Romania’s rich history has significantly shaped the country’s culture. From the Neolithic era to the 5th century B.C., when Greek sailors founded the first cities, to the expansion of the Roman Empire, when Emperor Trajan fought the brave Dacians, and many more recent events, all have left Romania with valuable cultural endowments.
Six Dacian fortresses, including the ruins of seven temples, are included on the UNESCO World Heritage list; the most famous one is Sarmizegetusa Regia, which was the capital of the Dacian kingdom. Important battles took place here during the Dacian-Roman wars from A.D. 101-102 and A.D. 105-106.
Alba Iulia is the city where the Great Union of Romania was signed into existence in 1918, unifying the historic regions of Romania. Every year impressive celebrations take place on December 1st, Romanian National Day. The route of three fortifications from different eras is a must for history enthusiasts: it includes the Roman castrum (military base) from A.D. 106 that attests to Alba Iulia’s prominence as the capital of the Roman Province of Dacia; the Medieval Citadel (16th–17th centuries); and the Alba Carolina Citadel (18th century), the star-shaped Vauban fortress which is now the symbol of the city.

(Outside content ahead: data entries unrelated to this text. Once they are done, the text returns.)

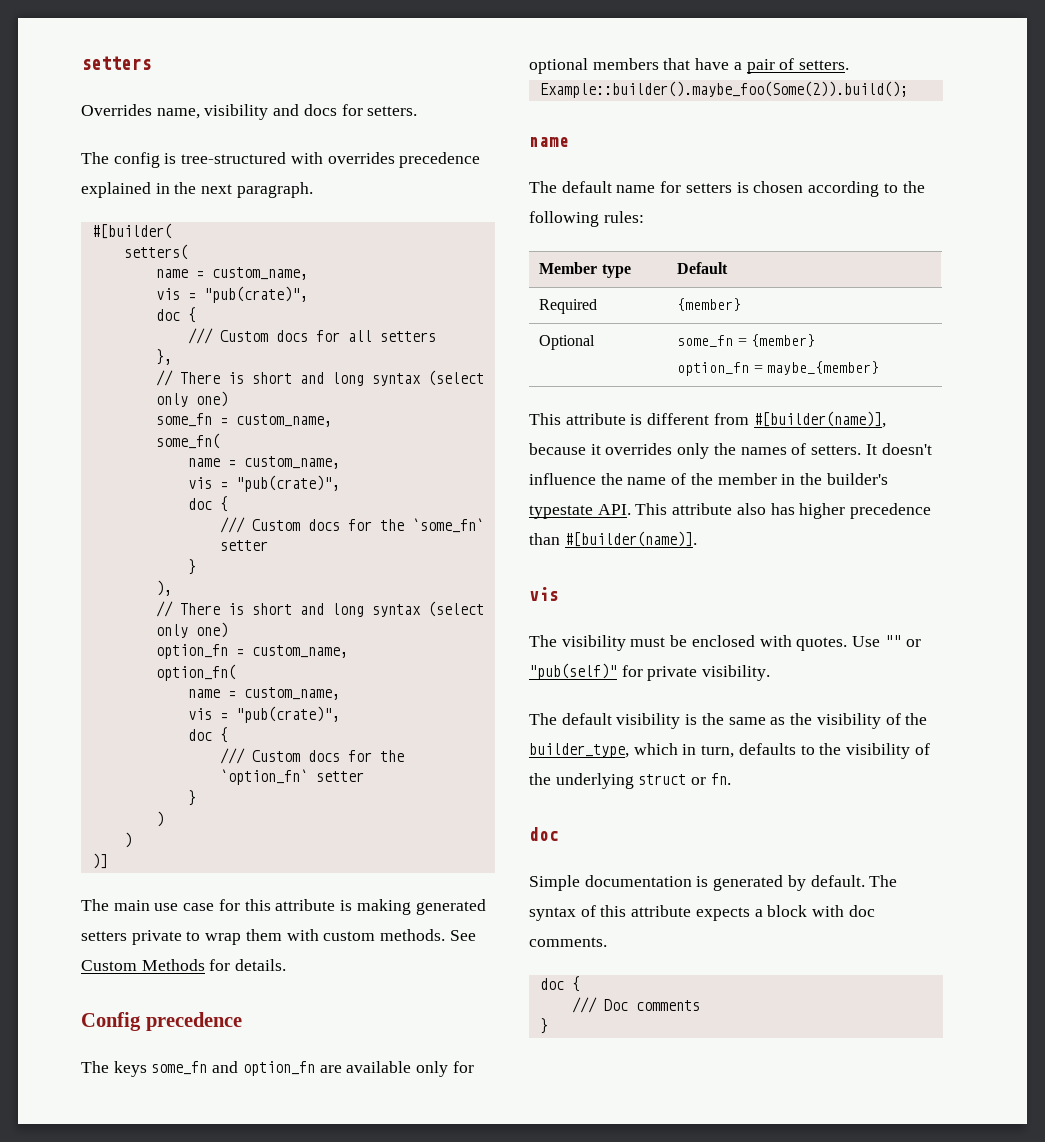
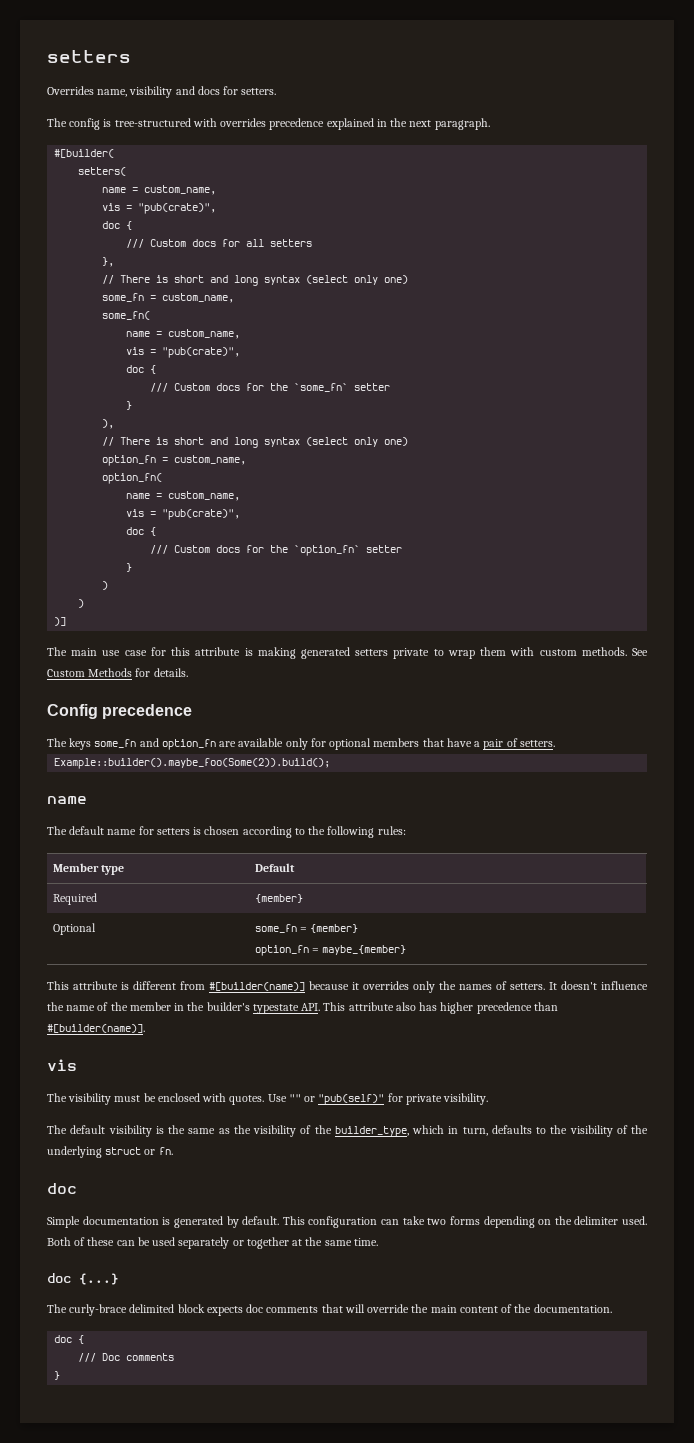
- This attribute is different from #[builder(name)], because it overrides only the names of setters.
+ This attribute is different from #[builder(name)] because it overrides only the names of setters.
- The syntax of this attribute expects a block with doc comments.
+ This configuration can take two forms depending on the delimiter used. Both of these can be used separately or together at the same time.
+ doc {...}
+ The curly-brace delimited block expects doc comments that will override the main content of the documentation.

Sibiu was the largest and wealthiest of the seven walled citadels built in the 12th century by the German settlers in Transylvania, who were known as Siebenburgen. For hundreds of years, this walled town was one of the most powerful and prosperous strongholds in Europe. Connected by imposing walls, the original fortifications included thirty-nine defensive towers, five bulwarks and artillery batteries, and four gates. In 2007 Sibiu held the title of European Capital of Culture, and in 2019 Sibiu County was a European Region of Gastronomy.

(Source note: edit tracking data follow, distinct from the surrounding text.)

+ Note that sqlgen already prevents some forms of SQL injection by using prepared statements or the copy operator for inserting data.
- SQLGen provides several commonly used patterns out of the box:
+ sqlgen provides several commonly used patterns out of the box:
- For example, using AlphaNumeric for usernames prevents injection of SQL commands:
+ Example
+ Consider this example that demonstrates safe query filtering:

Suceava, the medieval capital of Moldavia, is one of the oldest towns in Romania. Here you can visit eighty-four different cultural heritage sites of national or local interest. The St. George Church and St. John the New Monastery are two of eight Moldavian churches listed as UNESCO sites. The recently restored princely fortress was never conquered in battle and is now one of the main attractions in Suceava. The Stefan cel Mare (Stephen the Great) Medieval Festival takes place here in August and is one of the most important events of its kind in Romania.
Timișoara, the biggest city in the western part of Romania, is where the revolution began in 1989. The charm of Timișoara today lies in its architectural style and vibrant cultural life: Timișoara was designated a European Capital of Culture for 2023.